Merkow, R. P., Ju, M. H., Chung, J. W., Hall, B. L., Cohen, M. E., Williams, M. V., Tsai, T. C., Ko, C. Y., & Bilimoria, K. Y. (2015). Underlying reasons associated with hospital readmission following surgery in the United States. JAMA: The Journal of the American Medical Association, 313(5), 483–495. 

https://pubmed.ncbi.nlm.nih.gov/25647204/

This study highlights the major issue that POI plays in readmissions across a broad cross-section of surgical procedures. In this study, hospital readmission were examined in abdominal and non-abdominal surgical procedures using NSQIP data from 374 hospitals. POI was the 2nd leading cause of readmission for all patients (10.3%) and the first or second leading cause of readmission in bariatric, colorectal, hernia, and hysterectomy procedures.

Challenges of postoperative oral refeeding

Hui, V., Hyman, N., Viscomi, C., & Osler, T. (2013). Implementing a fast-track protocol for patients undergoing bowel resection: not so fast. American Journal of Surgery, 206(2), 152–158. 

https://pubmed.ncbi.nlm.nih.gov/23759698/

Blind application of early oral refeeding such as that used in ERAS protocols does not benefit all patients. This study highlights the challenges of implementing fast-track ERAS protocols in colorectal surgery and their unreliability for decreasing POI. 16.5% of patients treated under an ERAS pathway were readmitted vs 8% of those treated with conventional care. 21% of ERAS patients required NG insertion vs 9% of those getting conventional care.

Nazzani, S., Bandini, M., Preisser, F., Mazzone, E., Marchioni, M., Tian, Z., Stubinski, R., Clementi, M. C., Saad, F., Shariat, S. F., Montanari, E., Briganti, A., Carmignani, L., & Karakiewicz, P. I. (2019). Postoperative paralytic ileus after major oncological procedures in the enhanced recovery after surgery era: A population based analysis. Surgical Oncology, 28, 201–207. 
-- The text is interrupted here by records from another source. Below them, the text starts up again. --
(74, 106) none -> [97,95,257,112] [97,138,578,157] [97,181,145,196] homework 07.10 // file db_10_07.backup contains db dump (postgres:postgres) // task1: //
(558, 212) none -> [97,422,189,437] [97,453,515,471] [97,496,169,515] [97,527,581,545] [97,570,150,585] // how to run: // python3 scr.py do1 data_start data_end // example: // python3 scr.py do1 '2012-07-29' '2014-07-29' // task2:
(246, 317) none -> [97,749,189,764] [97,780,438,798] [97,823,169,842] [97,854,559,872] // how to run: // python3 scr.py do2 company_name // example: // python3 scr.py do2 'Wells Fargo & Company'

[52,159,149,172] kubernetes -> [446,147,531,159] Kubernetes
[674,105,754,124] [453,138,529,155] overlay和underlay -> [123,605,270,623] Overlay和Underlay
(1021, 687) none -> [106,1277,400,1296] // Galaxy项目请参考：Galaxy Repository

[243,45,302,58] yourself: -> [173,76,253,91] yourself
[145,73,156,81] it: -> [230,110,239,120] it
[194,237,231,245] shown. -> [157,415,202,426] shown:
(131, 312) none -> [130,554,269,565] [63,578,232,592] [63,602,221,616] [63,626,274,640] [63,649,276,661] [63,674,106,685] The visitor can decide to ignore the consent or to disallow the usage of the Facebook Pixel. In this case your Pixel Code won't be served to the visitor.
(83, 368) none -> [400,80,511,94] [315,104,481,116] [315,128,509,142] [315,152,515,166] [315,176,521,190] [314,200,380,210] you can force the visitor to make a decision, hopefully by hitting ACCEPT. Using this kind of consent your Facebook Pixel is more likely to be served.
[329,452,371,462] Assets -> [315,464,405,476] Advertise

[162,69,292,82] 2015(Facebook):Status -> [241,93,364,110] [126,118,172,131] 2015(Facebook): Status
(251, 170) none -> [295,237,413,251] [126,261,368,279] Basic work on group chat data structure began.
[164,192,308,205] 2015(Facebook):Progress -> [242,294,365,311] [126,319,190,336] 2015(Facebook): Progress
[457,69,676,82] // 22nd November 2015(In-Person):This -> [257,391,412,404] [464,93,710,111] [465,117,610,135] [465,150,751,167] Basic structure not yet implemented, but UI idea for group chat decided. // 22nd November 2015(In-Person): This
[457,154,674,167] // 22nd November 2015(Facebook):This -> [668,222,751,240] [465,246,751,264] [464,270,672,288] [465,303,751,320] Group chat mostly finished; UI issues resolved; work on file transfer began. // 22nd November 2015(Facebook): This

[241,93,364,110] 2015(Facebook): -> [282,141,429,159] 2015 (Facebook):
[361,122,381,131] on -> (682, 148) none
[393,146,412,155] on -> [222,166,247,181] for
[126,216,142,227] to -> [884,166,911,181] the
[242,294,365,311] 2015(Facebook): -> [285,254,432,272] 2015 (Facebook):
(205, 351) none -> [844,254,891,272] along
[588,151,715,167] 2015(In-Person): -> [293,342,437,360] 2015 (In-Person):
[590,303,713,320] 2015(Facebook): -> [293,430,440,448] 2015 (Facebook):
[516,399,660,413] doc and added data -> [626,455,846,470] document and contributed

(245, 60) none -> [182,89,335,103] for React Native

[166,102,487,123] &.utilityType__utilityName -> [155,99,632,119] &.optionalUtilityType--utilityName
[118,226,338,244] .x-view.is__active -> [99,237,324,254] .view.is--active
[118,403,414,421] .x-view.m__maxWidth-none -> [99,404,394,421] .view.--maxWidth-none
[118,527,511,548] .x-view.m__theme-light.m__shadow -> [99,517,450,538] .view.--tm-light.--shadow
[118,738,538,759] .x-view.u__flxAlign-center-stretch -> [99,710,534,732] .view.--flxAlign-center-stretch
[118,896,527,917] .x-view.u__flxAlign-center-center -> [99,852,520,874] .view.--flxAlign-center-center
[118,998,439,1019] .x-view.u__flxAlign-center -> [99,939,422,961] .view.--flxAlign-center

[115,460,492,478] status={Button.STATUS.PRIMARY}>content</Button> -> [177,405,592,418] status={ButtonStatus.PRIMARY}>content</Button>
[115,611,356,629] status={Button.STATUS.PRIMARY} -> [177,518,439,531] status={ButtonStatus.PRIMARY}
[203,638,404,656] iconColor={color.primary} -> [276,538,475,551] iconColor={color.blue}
https://pubmed.ncbi.nlm.nih.gov/30851901/

This study challenges the assumption many have that the era of ERAS and fast-track protocols has solved the problem of POI. The authors evaluated outcomes for 10 oncologic surgical procedures over time using the Nationwide Inpatient Sample in over 3.4 million patients. Overall they found no change in POI rates over time and, in fact, saw increases in POI rates for colectomy, cystectomy, pancreatectomy, and gastrectomy.

Merkow, R. P., Ju, M. H., Chung, J. W., Hall, B. L., Cohen, M. E., Williams, M. V., Tsai, T. C., Ko, C. Y., & Bilimoria, K. Y. (2015). Underlying reasons associated with hospital readmission following surgery in the United States. JAMA: The Journal of the American Medical Association, 313(5), 483–495. 

https://pubmed.ncbi.nlm.nih.gov/25647204/

This study highlights the major issue that POI plays in readmissions across a broad cross-section of surgical procedures. In this study, hospital readmission were examined in abdominal and non-abdominal surgical procedures using NSQIP data from 374 hospitals. POI was the 2nd leading cause of readmission for all patients (10.3%) and the first or second leading cause of readmission in bariatric, colorectal, hernia, and hysterectomy procedures.